The objective of our audit was to determine if the Board adequately safeguarded District assets. Our audit addressed the following related questions:

  • Did the Board adequately segregate the Treasurer’s duties over the cash disbursement process or implement compensating controls?

  • Is there adequate segregation of duties over the payroll process to ensure that payments of wages and benefits are in accordance with Board authorizations and approved employment contracts?

Scope and Methodology

Our overall goal was to assess the adequacy of the internal controls put in place by officials to safeguard District assets. To accomplish this, we performed an initial assessment of the internal controls so that we could design our audit to focus on those areas most at risk. Our initial assessment included evaluations of the following areas: financial condition and oversight, cash receipts and disbursements, purchasing, payroll and personal services, and information technology systems. Based on those evaluations, we determined that controls appeared to be adequate and limited risk existed for most of the financial areas we reviewed. We did determine that risk existed in the areas of cash disbursements and payroll and, therefore, we examined those areas for the period July 1, 2005 to April 24, 2007.

We conducted our audit in accordance with generally accepted government auditing standards (GAGAS). More information on such standards and the methodology used in performing this audit are included in Appendix B of this report.

Comments of District Officials and Corrective Action

The results of our audit and recommendations have been discussed with District officials and their comments, which appear in Appendix A, have been considered in preparing this report. District officials generally agreed with our recommendations and indicated they planned to initiate corrective action.

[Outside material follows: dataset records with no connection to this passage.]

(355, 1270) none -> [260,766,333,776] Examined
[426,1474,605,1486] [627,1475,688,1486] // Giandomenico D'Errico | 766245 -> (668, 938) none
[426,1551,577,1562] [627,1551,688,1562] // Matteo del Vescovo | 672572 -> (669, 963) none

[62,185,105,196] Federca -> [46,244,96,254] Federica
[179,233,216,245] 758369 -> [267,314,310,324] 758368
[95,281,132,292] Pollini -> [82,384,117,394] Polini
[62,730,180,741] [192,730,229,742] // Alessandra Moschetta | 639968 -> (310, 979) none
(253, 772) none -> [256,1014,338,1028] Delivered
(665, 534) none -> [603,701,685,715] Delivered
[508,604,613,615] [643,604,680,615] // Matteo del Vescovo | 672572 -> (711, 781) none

The Board has the responsibility to initiate corrective action. Pursuant to Section 35 of the General Municipal Law, Section 2116-a (3)(c) of the Education Law and Section 170.12 of the Regulations of the Commissioner of Education, the Board must approve a corrective action plan that addresses the findings in this report, forward the plan to our office within 90 days, forward a copy of the plan to the Commissioner of Education, and make the plan available for public review in the District Clerk’s office. For guidance in preparing the plan of action, the Board should refer to applicable sections in the publication issued by the Office of the State Comptroller entitled Local Government Management Guide.